→ **Exercise aim**:
Quote the data exactly, first line to the line containing "padding-left: none ->", with no pictures.

━━ Data for the task ━━

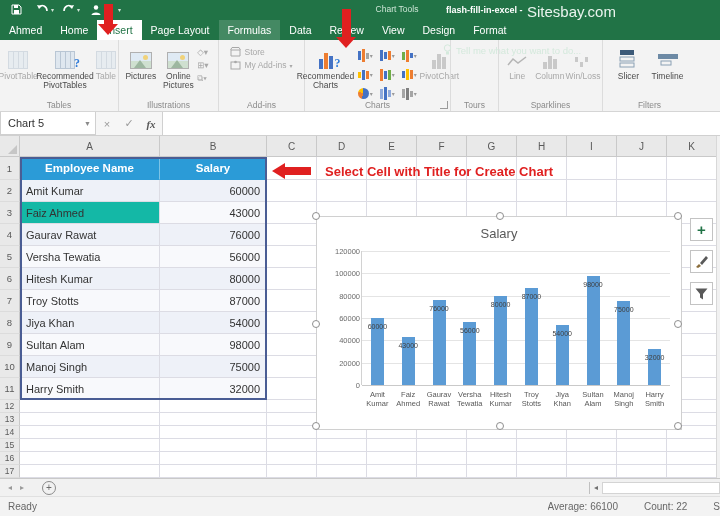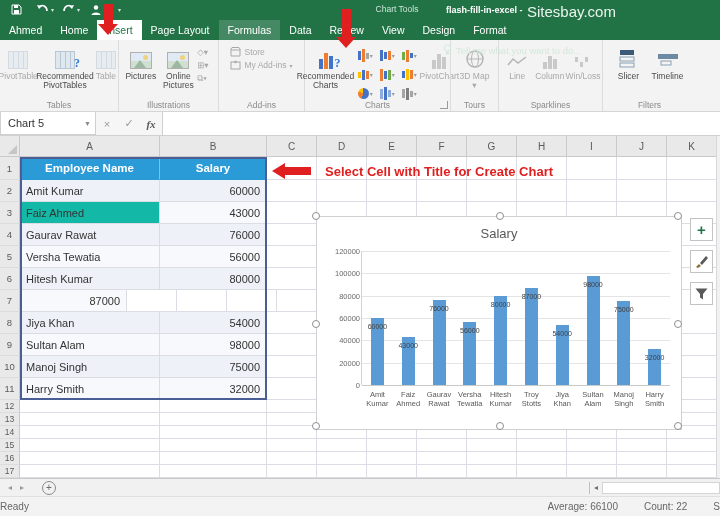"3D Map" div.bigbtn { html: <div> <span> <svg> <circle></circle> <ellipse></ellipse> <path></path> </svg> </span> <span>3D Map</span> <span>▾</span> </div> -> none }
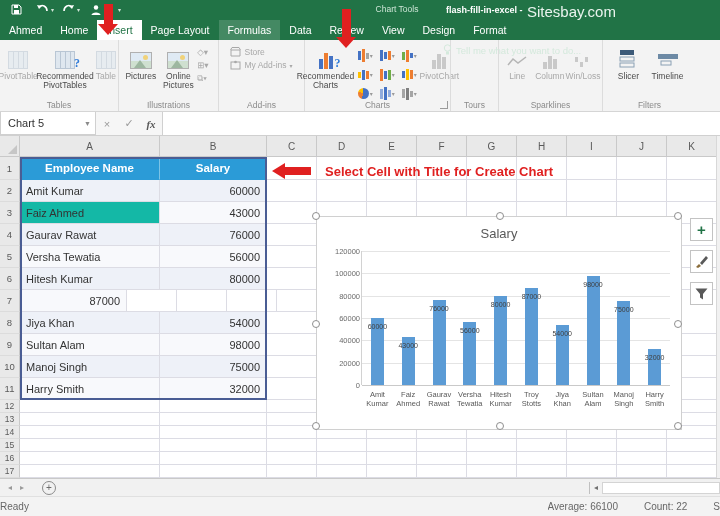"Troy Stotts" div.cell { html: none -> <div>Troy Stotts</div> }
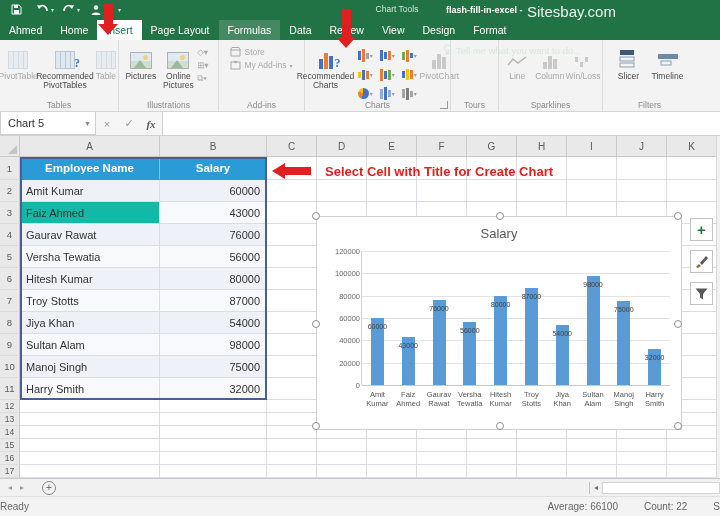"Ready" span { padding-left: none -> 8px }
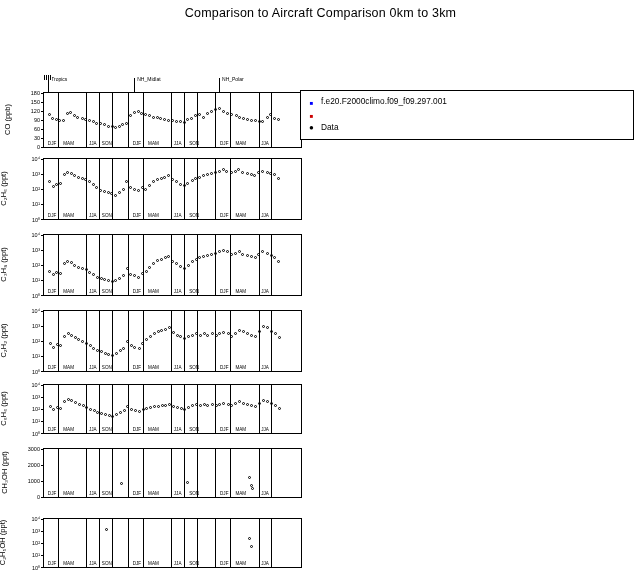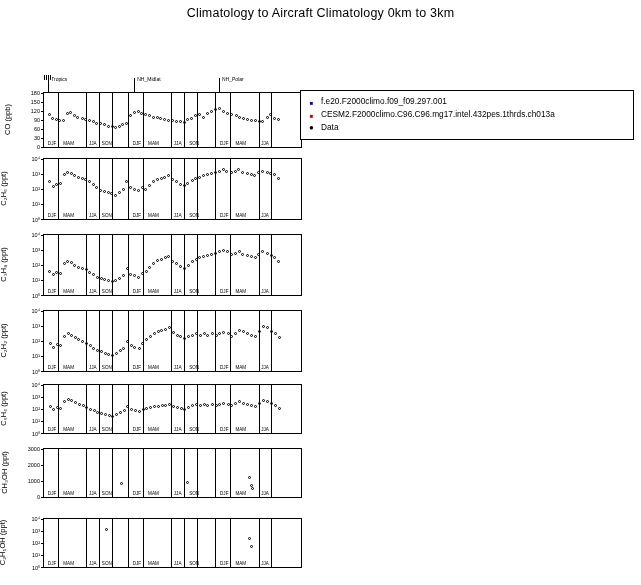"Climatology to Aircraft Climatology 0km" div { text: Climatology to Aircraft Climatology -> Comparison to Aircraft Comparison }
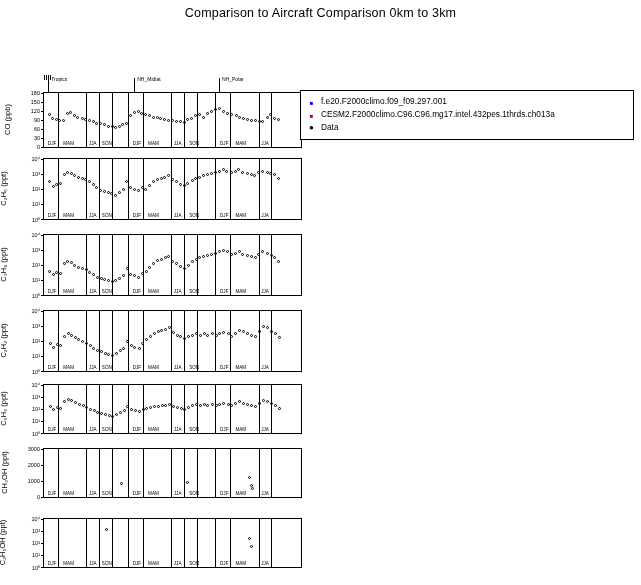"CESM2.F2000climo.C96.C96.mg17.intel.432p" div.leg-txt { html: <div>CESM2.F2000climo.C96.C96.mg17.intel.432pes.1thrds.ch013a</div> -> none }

━━━

→ **Answer for this exercise**:
"3D Map" div.bigbtn { html: <div> <span> <svg> <circle></circle> <ellipse></ellipse> <path></path> </svg> </span> <span>3D Map</span> <span>▾</span> </div> -> none }
"Troy Stotts" div.cell { html: none -> <div>Troy Stotts</div> }
"Ready" span { padding-left: none -> 8px }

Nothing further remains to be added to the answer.